Hi, I was wondering how they do this and if there is a way to “cheat” the amount of data you are downloading or seeding.
- Yote.zip ( @yote_zip@pawb.social ) 25•1 year ago
You have a unique “passkey” in the torrent that you download, and the tracker won’t let you connect without it. I wouldn’t try to cheat it, or you’ll likely end up banned. Trackers have scripts to detect tampering.
- raesin ( @rlhe@lemmy.dbzer0.com ) 14•1 year ago
The passkey is also why you shouldn’t share torrent files.
- orsetto ( @orsetto@beehaw.org ) 7•1 year ago
Wait, you mean the *.torrent file, right?
- raesin ( @rlhe@lemmy.dbzer0.com ) 11•1 year ago
Yes! Private sites’ .torrent and magnet links know who you are so they can track your ratio.
- orsetto ( @orsetto@beehaw.org ) 6•1 year ago
Alright, for a moment I thought you meant the actual files I download
That wouldn’t make sense tho
- raesin ( @rlhe@lemmy.dbzer0.com ) 6•1 year ago
My fault. Sorry for the panic!
- heartlessevil ( @heartlessevil@lemmy.one ) 7•1 year ago
Additionally magnet links. The torrent files and magnet links (which are equivalent) need to have your user key in them not only to track your ratio but just to make sure you’re a member of the tracker.
In other contexts this kind of user tracking is called a session key and using someone else’s torrent file is called a replay attack or a session hijack.
- Neopolitan ( @neo@lemmy.comfysnug.space ) English12•1 year ago
Your tracker url in your downloaded torrent files has a unique passkey in it that allows access and associates activity with your account.
This is why you cannot share .torrent files. The contents of the .torrent files are usually fair game to make another torrent of though!
Admins despise ratio cheaters and it’s a great way to get banned across multiple trackers. I recommend just getting a seedbox.
- AphoticDev ( @AphoticDev@lemmy.dbzer0.com ) 7•1 year ago
If you don’t want to go to the effort to maintain a ratio, just use Usenet and never worry about seeding or leeching again.
This is the first time I ever hear of Usenet… read a little… but honestly sounds freakishly scary… torrents are anyway filled with malware… and now we have to trust a centralized source for files?
Do clients that use Usenet verify public torrent file hashes? How is security handled such that I know the files aren’t infected compared to whatever the same torrent offers?

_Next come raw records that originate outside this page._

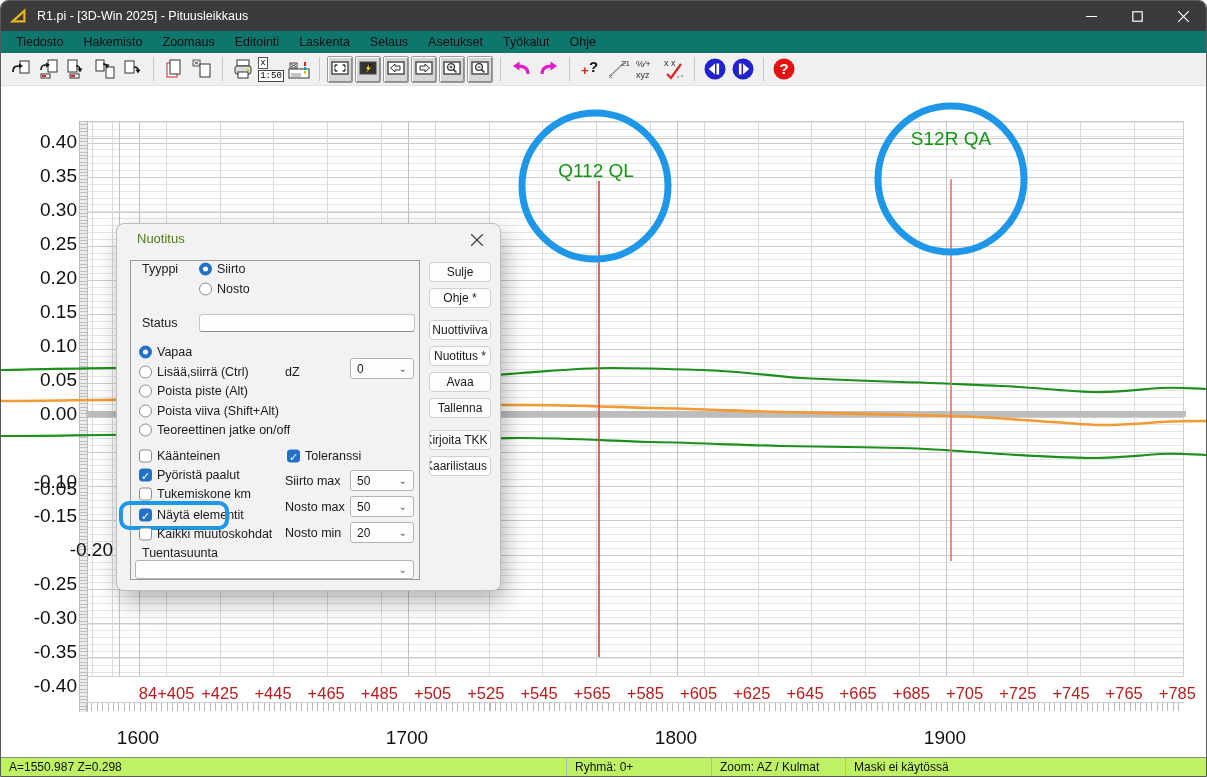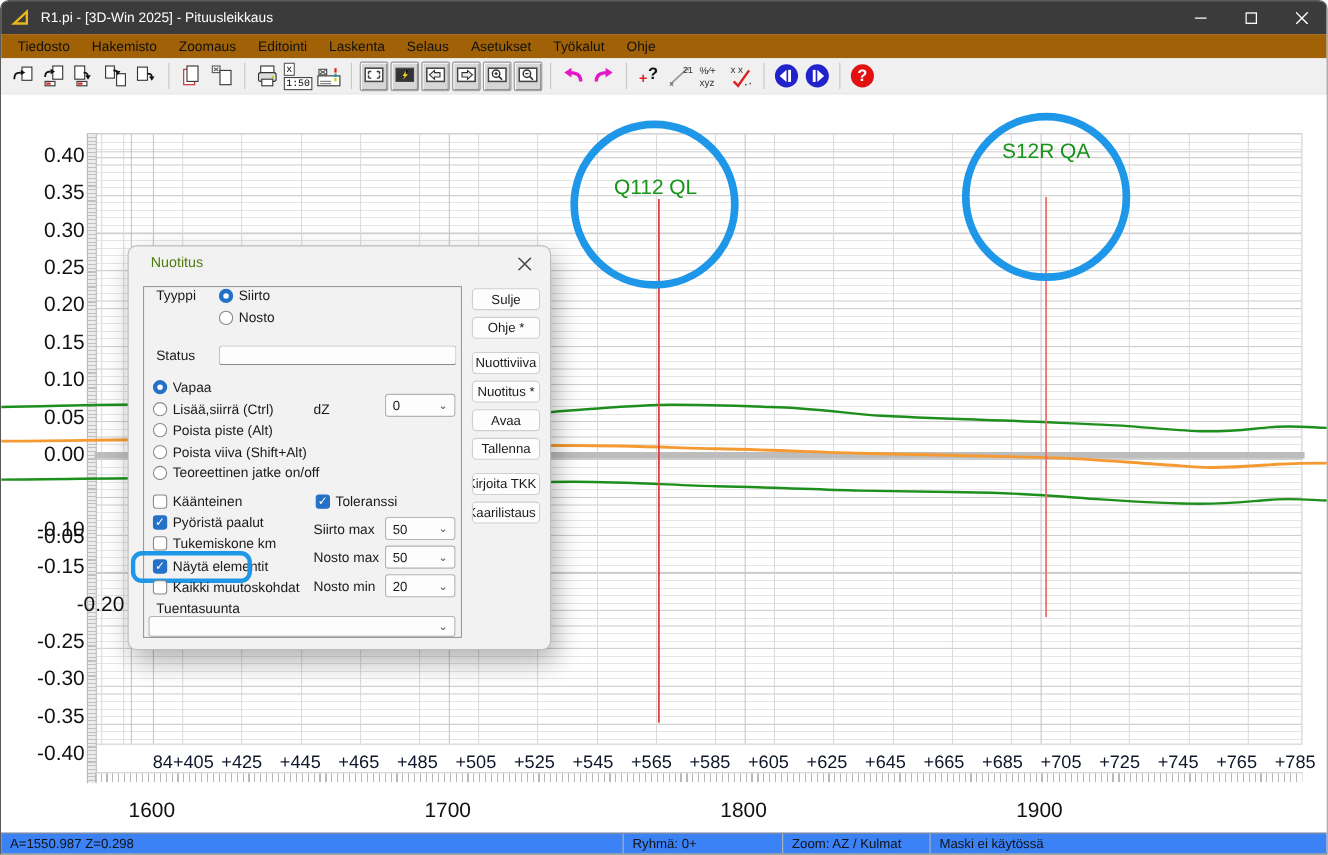--- a/index.html
+++ b/index.html
@@ -14,7 +14,7 @@
   .win-btn svg { display:block; }
 
   
-  .menubar { position:absolute; left:0; top:30px; width:100%; height:22px; background:#a16207; display:flex; align-items:center; padding-left:5px; }
+  .menubar { position:absolute; left:0; top:30px; width:100%; height:22px; background:#0f766e; display:flex; align-items:center; padding-left:5px; }
   .menu-item { font-size:12.5px; color:#111; padding:3px 10px; }
 
   

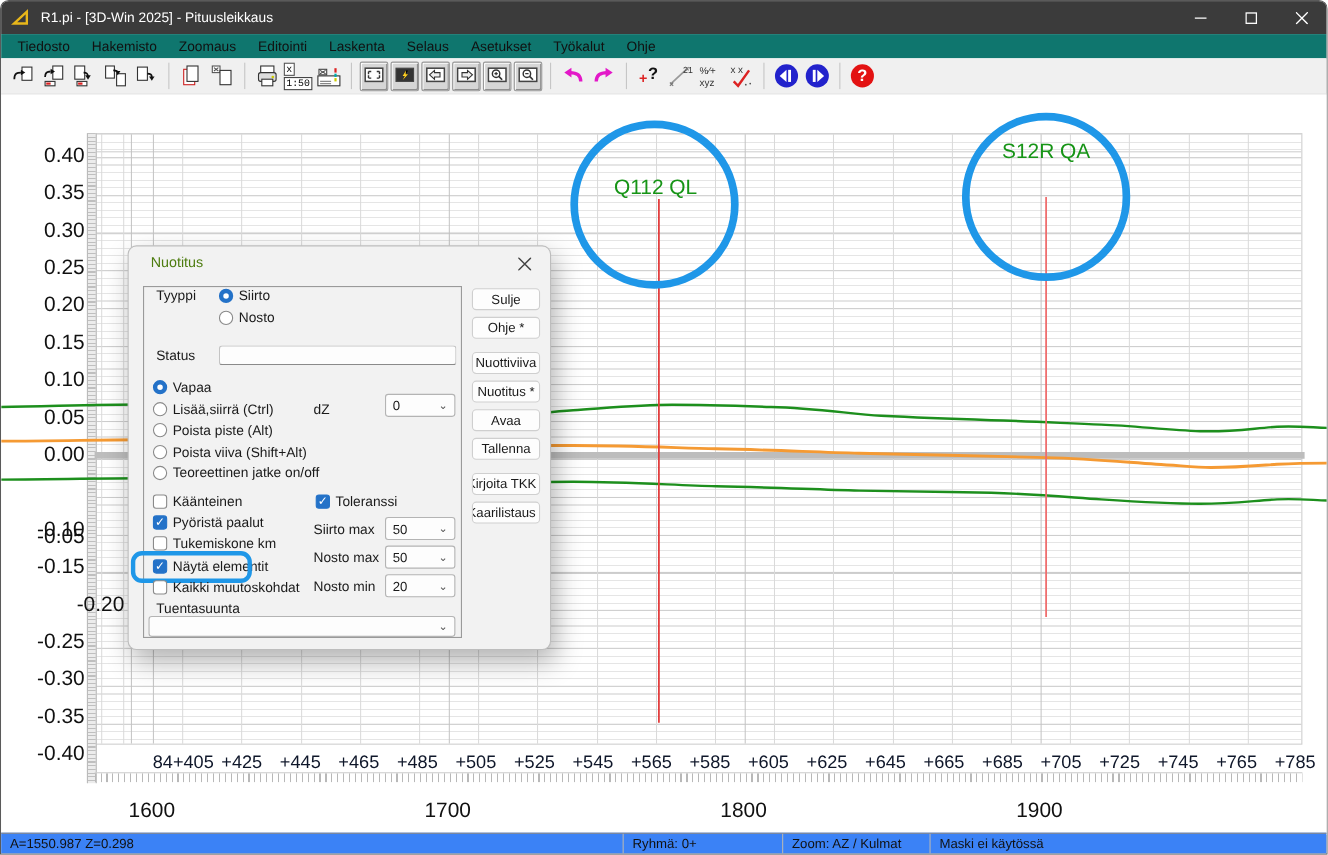--- a/index.html
+++ b/index.html
@@ -41,7 +41,7 @@
     background-image:repeating-linear-gradient(to right,#b8b8b8 0 1px,transparent 1px 5.38px); border-top:1px solid #cfcfcf; }
   .chart-svg { position:absolute; left:0; top:0; width:1207px; height:673px; }
   .ylabels span { position:absolute; left:0; width:76px; text-align:right; font-size:19px; color:#111; transform:translateY(-50%); }
-  .stations span { position:absolute; top:598px; transform:translateX(-50%); font-size:16.5px; color:#0f172a; white-space:nowrap; }
+  .stations span { position:absolute; top:598px; transform:translateX(-50%); font-size:16.5px; color:#b91c1c; white-space:nowrap; }
   .xnums span { position:absolute; top:641px; transform:translateX(-50%); font-size:19px; color:#111; }
   .anno-label { position:absolute; transform:translate(-50%,-50%); font-size:19px; color:#169416; white-space:nowrap; }
 

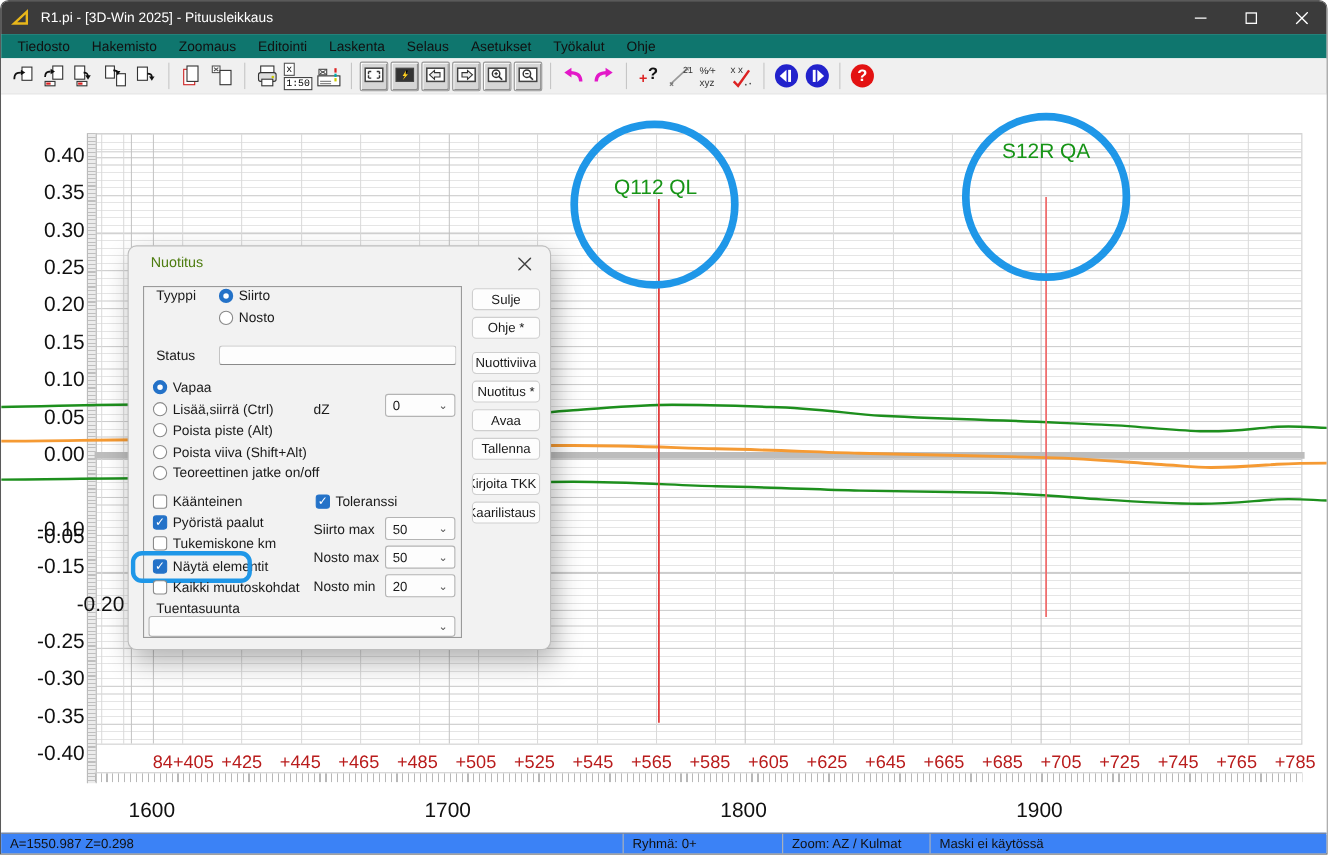--- a/index.html
+++ b/index.html
@@ -62,7 +62,7 @@
   .hl-box { position:absolute; left:2px; top:277px; width:110px; height:29px; border:4px solid #1f97e8; border-radius:10px; }
 
   
-  .statusbar { position:absolute; left:0; bottom:0; width:100%; height:19px; background:#3b82f6; border-top:1px solid #8a8a8a; display:flex; font-size:12px; color:#111; align-items:center; }
+  .statusbar { position:absolute; left:0; bottom:0; width:100%; height:19px; background:#bef264; border-top:1px solid #8a8a8a; display:flex; font-size:12px; color:#111; align-items:center; }
   .sseg { height:100%; display:flex; align-items:center; padding-left:8px; border-left:1px solid #b5b5b5; white-space:nowrap; }
   .sseg:first-child { border-left:none; }
 </style>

- AphoticDev ( @AphoticDev@lemmy.dbzer0.com ) 3•1 year ago
The files on Usenet aren’t centralized, they are shared among all Usenet servers, each of which chooses how long to keep that file, usually on the order of 3000-5000 days. Think of it as a torrent uploaded to every single tracker in existence. No matter which Usenet provider you use, you get access to the same files as everyone else, just like your ISP gives you access to the same internet as everyone else. I don’t know if it’s possible for your Usenet provider to infect files, but I don’t think that it is likely they would do that. Running a Usenet service isn’t cheap, and something like that would ruin their business, even if it is possible, which I don’t believe that it is.

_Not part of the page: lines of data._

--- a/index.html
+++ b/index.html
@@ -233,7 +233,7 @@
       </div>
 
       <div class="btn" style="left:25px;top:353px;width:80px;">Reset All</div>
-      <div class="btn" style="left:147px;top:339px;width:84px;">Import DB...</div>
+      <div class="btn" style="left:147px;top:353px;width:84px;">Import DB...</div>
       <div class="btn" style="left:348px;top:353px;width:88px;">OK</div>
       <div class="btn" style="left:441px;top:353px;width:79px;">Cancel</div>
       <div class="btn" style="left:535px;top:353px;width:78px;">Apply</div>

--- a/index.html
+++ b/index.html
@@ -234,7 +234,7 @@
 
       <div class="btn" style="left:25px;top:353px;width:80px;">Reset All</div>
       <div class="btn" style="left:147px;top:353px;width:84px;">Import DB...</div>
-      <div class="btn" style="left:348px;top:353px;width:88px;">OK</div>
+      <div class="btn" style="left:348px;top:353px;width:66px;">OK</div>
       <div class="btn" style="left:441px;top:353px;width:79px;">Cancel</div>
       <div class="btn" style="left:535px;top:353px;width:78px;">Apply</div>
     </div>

There is definitely a chance you’ll download something that an uploader infected with malware, same as torrents. In that regard, use common sense, just as you would with any torrent, and check the comments on the indexer you use.
- pemmykins ( @pemmykins@beehaw.org ) 1•1 year ago
I think what they were getting at is that you need to get the NZB files and archive passwords from a private community these days, many of which are closed/charge money for access. If you download group headers like you could back in the day, 95% of posts are encrypted - or else they get DMCA’d. also, most Usenet providers are under the same 2-3 companies, last time I checked - so DMCAs are a lot easier to serve. It’s definitely a lot less open than it was 10-15 years ago.
- onescomplement ( @onescomplement@lemm.ee ) 6•1 year ago
There’s no point in cheating. Any good private tracker will let maintain a sizeable buffer assuming you seed with things like bonus points/free leech.
If it’s difficult to maintain a buffer, plan to move to a different tracker that will.
Plus, the big private trackers communicate with one another. Get caught in one, you’ll be found out in others.
- azerial ( @azerial@lemmy.dbzer0.com ) 1•1 year ago
And a lot of private trackers have some type of points system to fix your ratio if it gets out of whack. They award points for seeding.